Effects of iron limitation on adherence and cell surface carbohydrates of Corynebacterium diphtheriae strains

Abstract

Iron limitation may cause bacterial pathogens to grow more slowly; however, it may also stimulate these microorganisms to produce greater tissue damage, given that many virulence factors are controlled by the iron supply in the environment.
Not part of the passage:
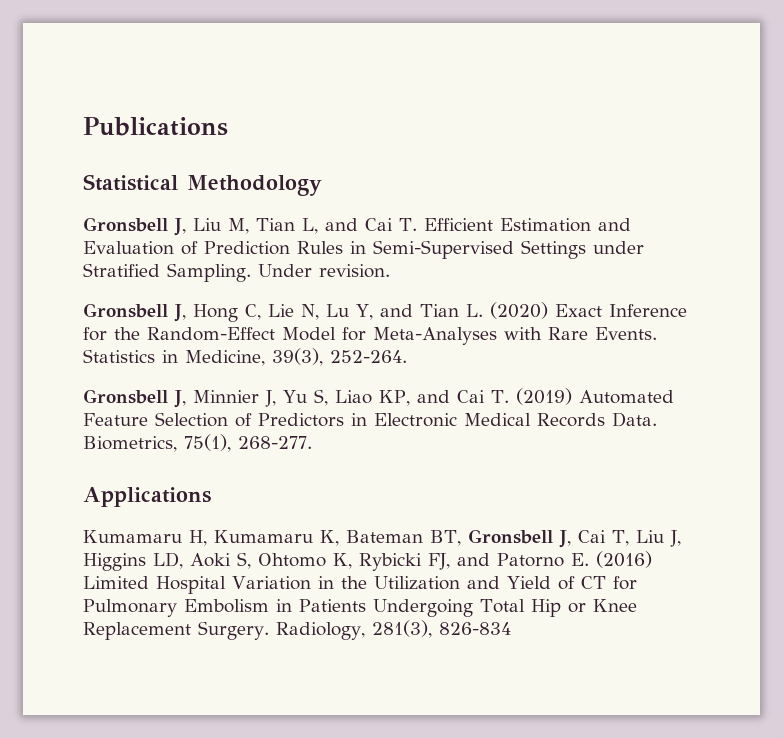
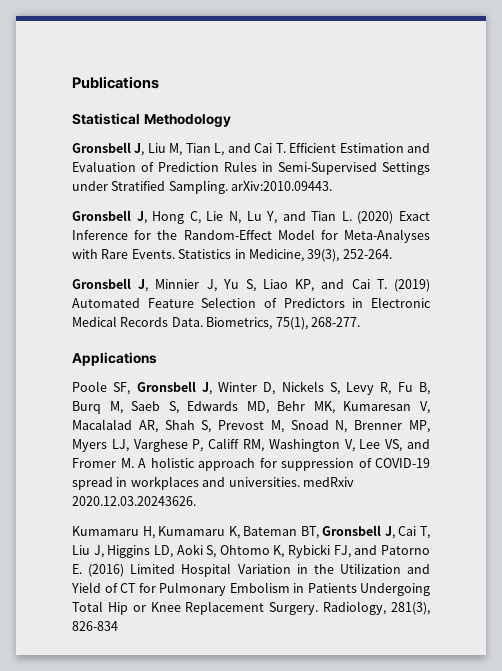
- Gronsbell J, Liu M, Tian L, and Cai T. Efficient Estimation and Evaluation of Prediction Rules in Semi-Supervised Settings under Stratified Sampling. Under revision.
+ Gronsbell J, Liu M, Tian L, and Cai T. Efficient Estimation and Evaluation of Prediction Rules in Semi-Supervised Settings under Stratified Sampling. arXiv:2010.09443.
+ Poole SF, Gronsbell J, Winter D, Nickels S, Levy R, Fu B, Burq M, Saeb S, Edwards MD, Behr MK, Kumaresan V, Macalalad AR, Shah S, Prevost M, Snoad N, Brenner MP, Myers LJ, Varghese P, Califf RM, Washington V, Lee VS, and Fromer M. A holistic approach for suppression of COVID-19 spread in workplaces and universities. medRxiv 2020.12.03.20243626.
The present study investigated the influence of low iron availability on the expression of proteins and surface sugar residues of two toxigenic strains of Corynebacterium diphtheriae subsp. mitis and evaluated their adherence to human group B erythrocytes and HEp-2 cells. A comparison was made between bacteria grown in (i) Trypticase soy broth (TSB), (ii) TSB treated with dipyridyl to deplete free iron, and (iii) TSB enriched with FeCl(3). The effects of iron concentration on adhesive properties were different for strains 241 and CDC-E8392, of the sucrose-fermenting and non-sucrose-fermenting biotypes, respectively. Iron-limited conditions enhanced interaction of strain 241 with erythrocytes and HEp-2 cells. Inhibition assays suggested the involvement of nonfimbrial protein combination 67-72p on hemagglutination of diphtheria bacilli grown under iron-limited conditions. Conversely, iron limitation inhibited adherence to glass and expression of electron-dense material on the bacterial surface. Lectin binding assays demonstrated a reduction in the number of sialic acid residues and an increase in D-mannose and D-galactose residues on the surfaces of both strains. Thus, iron exerts a regulatory role on adhesive properties of diphtheria bacilli, and low iron availability modulates the expression of C. diphtheriae surface carbohydrate moieties. The significant changes in the degree of lectin binding specific for D-mannose, D-galactose and sialic acid residues may have an effect on binding of host cells. The expression of dissimilar microbial virulence determinants may be coordinately controlled by common regulatory systems. For C. diphtheriae, the present results imply regulation of adherence and slime production as part of a global response to iron-limited environmental conditions that includes derepression of genes for the synthesis of cytotoxin and siderophores and for transport of the Fe(III)-siderophore complexes.

FIG. 1.

Protein profiles of strains CDC-E8392 (A) and 241 (B) of C. diphtheriae grown under standard and iron-limited conditions. Total protein was analyzed by SDS-10% PAGE. Lane 1, molecular mass markers; lanes 2 and 4, strains CDC-E8392 and 241, respectively, from standard cultures; lanes 3 and 5, strains CDC-E8392 and 241, respectively, from iron-limited cultures. Arrows indicate proteins bands expressed at high levels, and dots indicate proteins bands that were absent or expressed at low levels in iron-limited cultures.

FIG. 2.

(A) Binding of iodinated lectins SNA (•, ○) and ConA (▴, ▵) to C. diphtheriae strain 241 grown under standard (•, ▵) and iron-limited (○, ▴) conditions. (B) For each lectin, the binding data for high-affinity receptors (filled symbols from panel A have been plotted by the method of Steck and Wallach) (23) according to the equation C/[lectin] bound = 1/Kn × 1/[lectin] free + 1/n, where C is the concentration of bacteria, n is the number of lectin molecules bound per cell, K is the lectin association constant, and [lectin] is the concentration of lectin in molar. All points represent means from triplicate experiments; the standard deviations is less than 10%.

FIG. 3.

Electron micrographs showing structural differences on the surface of the sucrose-fermenting C. diphtheriae strain 241 grown under standard (A) and iron-limited (B) conditions. Magnifications, ×40,000 and ×70,500, respectively.